(Data excerpts)
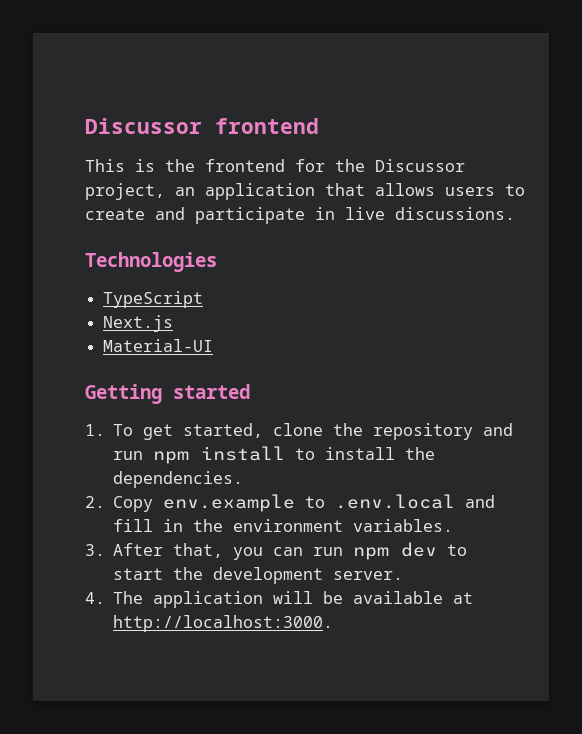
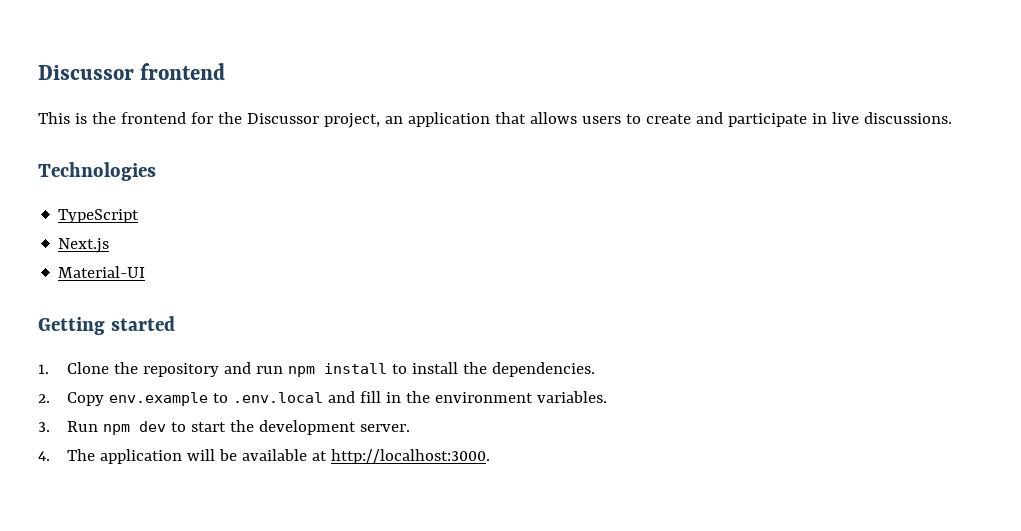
- 1. To get started, clone the repository and run npm install to install the dependencies.
+ 1. Clone the repository and run npm install to install the dependencies.
- 3. After that, you can run npm dev to start the development server.
+ 3. Run npm dev to start the development server.

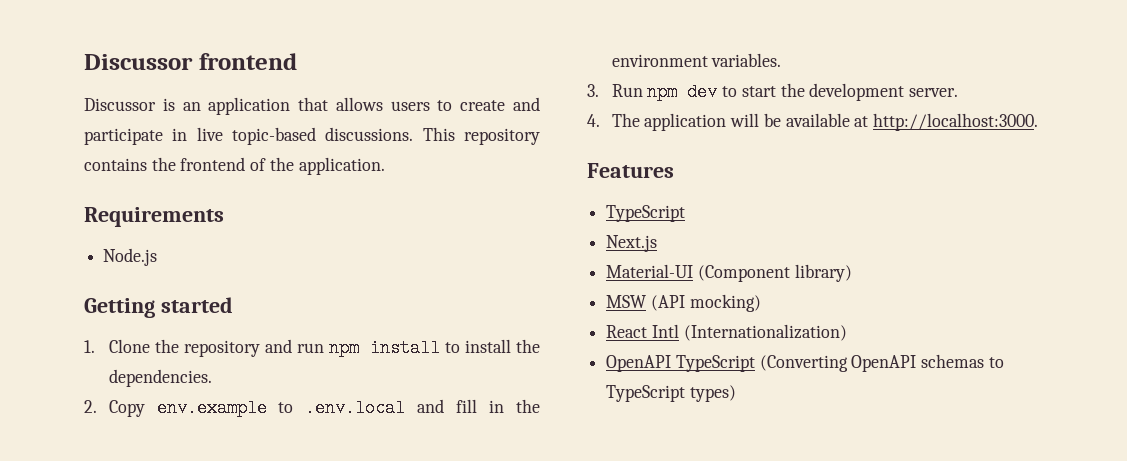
- This is the frontend for the Discussor project, an application that allows users to create and participate in live discussions.
- Technologies
- TypeScript
- Next.js
- Material-UI
+ Discussor is an application that allows users to create and participate in live topic-based discussions. This repository contains the frontend of the application.
+ Requirements
+ Node.js
+ Features
+ TypeScript
+ Next.js
+ Material-UI (Component library)
+ MSW (API mocking)
+ React Intl (Internationalization)
+ OpenAPI TypeScript (Converting OpenAPI schemas to TypeScript types)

Activity >> Exact copies of the line with "- Material-UI" and of every later line in the entries make up the whole answer.

Task solution >>
- Material-UI
+ Discussor is an application that allows users to create and participate in live topic-based discussions. This repository contains the frontend of the application.
+ Requirements
+ Node.js
+ Features
+ TypeScript
+ Next.js
+ Material-UI (Component library)
+ MSW (API mocking)
+ React Intl (Internationalization)
+ OpenAPI TypeScript (Converting OpenAPI schemas to TypeScript types)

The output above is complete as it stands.